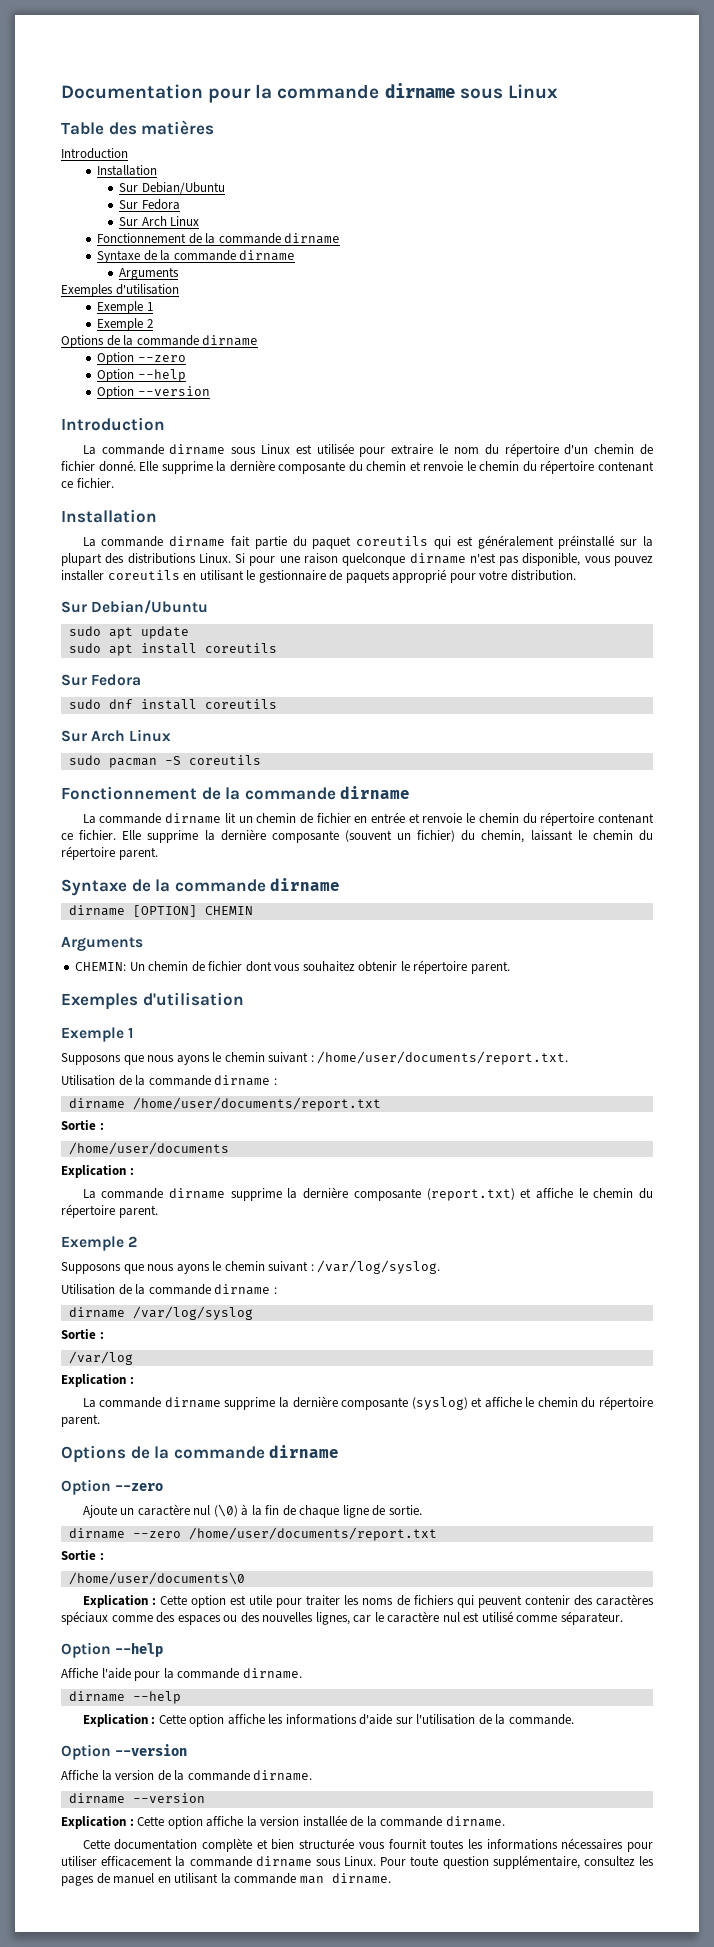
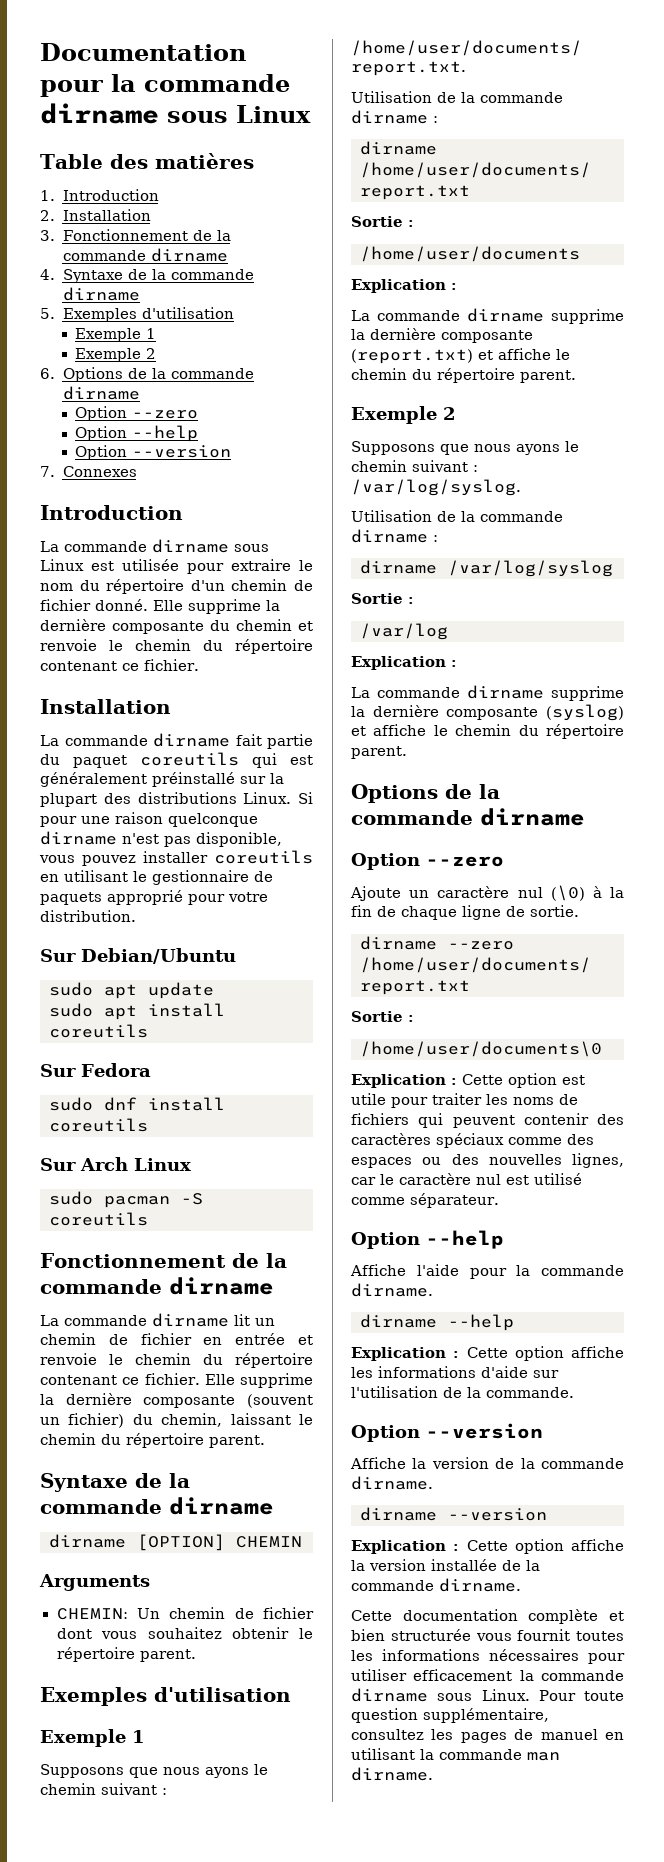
  Table des matières
- Introduction
- Installation
- Sur Debian/Ubuntu
- Sur Fedora
- Sur Arch Linux
- Fonctionnement de la commande dirname
- Syntaxe de la commande dirname
- Arguments
- Exemples d'utilisation
+ 1. Introduction
+ 2. Installation
+ 3. Fonctionnement de la commande dirname
+ 4. Syntaxe de la commande dirname
+ 5. Exemples d'utilisation
  Exemple 1
  Exemple 2
- Options de la commande dirname
+ 6. Options de la commande dirname
+ 7. Connexes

--- WHAT NEEDS TO BE DONE ---
I'd like the material duplicated exactly, without its pictures.

--- YOUR SOLUTION ---
  Table des matières
- Introduction
- Installation
- Sur Debian/Ubuntu
- Sur Fedora
- Sur Arch Linux
- Fonctionnement de la commande dirname
- Syntaxe de la commande dirname
- Arguments
- Exemples d'utilisation
+ 1. Introduction
+ 2. Installation
+ 3. Fonctionnement de la commande dirname
+ 4. Syntaxe de la commande dirname
+ 5. Exemples d'utilisation
  Exemple 1
  Exemple 2
- Options de la commande dirname
+ 6. Options de la commande dirname
+ 7. Connexes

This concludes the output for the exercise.